Aller au contenu

Correspondance de Voltaire/1756/Lettre 3149

La bibliothèque libre.
Correspondance de Voltaire/1756
Correspondance : année 1756GarnierŒuvres complètes de Voltaire, tome 39 (p. 21-22).
3149. — À M. DE CIDEVILLE.
Aux Délices, près de Genève, 12 avril.

J’ai tant fait de vers, mon digne et ancien ami, que je suis réduit à vous écrire en prose. J’ai différé à vous donner de mes nouvelles, comptant vous envoyer à la fois le Poëme sur le Désastre de Lisbonne, sur le Tout est bien, et sur la Loi naturelle, ouvrages dont on a donné à Paris des éditions toutes défigurées. Obligé de faire imprimer moi-même ces deux poëmes, j’ai été dans la nécessité de les corriger. Il a fallu dire ce que je pense, et le dire d’une manière qui ne révoltât ni les esprits trop philosophes ni les esprits trop crédules. J’ai vu la nécessité de bien faire connaître ma façon dépenser, qui n’est ni d’un superstitieux ni d’un athée : et j’ose croire que tous les honnêtes gens seront de mon avis.

Genève n’est plus la Genève de Calvin, il s’en faut beaucoup ; c’est un pays rempli de vrais philosophes. Le christianisme raisonnable de Locke est la religion de presque tous les ministres ; et l’adoration d’un Être suprême, jointe à la morale, est la religion de presque tous les magistrats. Vous voyez, par l’exemple de Tronchin, que les Genevois peuvent apporter en France quelque chose d’utile. Vous avez eu, cette année, des bords de notre lac, l’insertion de la petite vérole[1], Idamé, et la Religion naturelle.

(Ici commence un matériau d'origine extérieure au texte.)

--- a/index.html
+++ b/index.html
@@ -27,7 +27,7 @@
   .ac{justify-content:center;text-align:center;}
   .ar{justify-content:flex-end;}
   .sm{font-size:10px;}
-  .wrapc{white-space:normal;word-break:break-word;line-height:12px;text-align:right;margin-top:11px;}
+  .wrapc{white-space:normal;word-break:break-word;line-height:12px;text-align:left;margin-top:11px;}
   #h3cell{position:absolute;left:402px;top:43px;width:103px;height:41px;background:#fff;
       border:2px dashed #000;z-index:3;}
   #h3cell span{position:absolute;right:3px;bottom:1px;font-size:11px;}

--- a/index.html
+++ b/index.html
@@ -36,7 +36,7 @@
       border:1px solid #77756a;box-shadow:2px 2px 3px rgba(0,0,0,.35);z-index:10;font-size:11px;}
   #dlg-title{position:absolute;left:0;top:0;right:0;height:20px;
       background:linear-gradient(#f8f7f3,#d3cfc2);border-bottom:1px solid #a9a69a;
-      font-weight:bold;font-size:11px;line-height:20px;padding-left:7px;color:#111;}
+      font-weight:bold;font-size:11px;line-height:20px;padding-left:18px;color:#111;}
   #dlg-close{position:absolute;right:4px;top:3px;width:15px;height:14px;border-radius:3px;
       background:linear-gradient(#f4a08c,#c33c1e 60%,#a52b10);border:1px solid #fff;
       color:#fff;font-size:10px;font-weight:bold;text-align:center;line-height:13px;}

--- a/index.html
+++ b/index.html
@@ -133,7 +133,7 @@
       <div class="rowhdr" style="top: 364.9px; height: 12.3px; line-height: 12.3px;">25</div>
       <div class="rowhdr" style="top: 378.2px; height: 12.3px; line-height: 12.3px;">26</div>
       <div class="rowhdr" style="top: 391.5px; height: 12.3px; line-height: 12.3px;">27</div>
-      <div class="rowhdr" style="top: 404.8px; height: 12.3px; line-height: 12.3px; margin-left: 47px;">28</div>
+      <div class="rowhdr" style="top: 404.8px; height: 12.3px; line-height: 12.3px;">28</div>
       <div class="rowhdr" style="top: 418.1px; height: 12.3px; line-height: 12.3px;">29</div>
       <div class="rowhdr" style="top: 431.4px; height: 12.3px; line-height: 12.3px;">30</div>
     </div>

Mes libraires se sont donné le plaisir d’assembler dans leur ville les chefs du conseil et de l’Église, et de leur lire mes deux poëmes ; ils ont été universellement approuvés dans tous les points. Je ne sais si la Sorbonne en ferait autant. Comme je ne suis pas en tout de l’avis de Pope, malgré l’amitié que j’ai eue pour sa personne, et l’estime sincère que je conserverai toute ma vie pour ses ouvrages, j’ai cru devoir lui rendre justice dans ma préface, aussi bien qu’à notre illustre ami M. l’abbé du Resnel[2], qui lui a fait l’honneur de le traduire, et souvent lui a rendu le service d’adoucir les duretés de ses sentiments. Il a fallu encore faire des notes. J’ai tâché de fortifier toutes les avenues par lesquelles l’ennemi pouvait pénétrer. Tout ce travail a demandé du temps. Jugez, mon cher et ancien ami, si un malade chargé de cette besogne, et encore d’une Histoire universelle, qu’on imprime, et qui plante, et qui fait bâtir, et qui établit une espèce de petite colonie, a le temps d’écrire à ses amis. Pardonnez-moi donc si je parais si paresseux, dans le temps que je suis le plus occupé.

Mandez-moi comment je peux vous adresser mon Tout n’est pas bien et ma Religion naturelle. J’ignore si vous êtes encore à Paris ; je ne sais où est M. labbé du Resnel. Je vous écris presque au hasard, sans savoir si vous recevrez ma lettre, Mme Denis vous fait mille compliments. V.

P. S. Il y a longtemps que je n’ai vu les paperasses dont les Cramer ont farci leur édition : s’ils ont jugé une petite pièce en vers qui vous est adressée digne d’être imprimée, ils se sont trompés ; mais le plaisir de voir un petit monument de notre amitié m’a empêché de m’opposer à l’impression.

  1. Voyez une note sur la lettre 3121.
  2. Je ne connais aucune édition du Poëme sur le Désastre de Lisbonne dont la Préface contienne le nom de l’abbé du Resnel. (B.)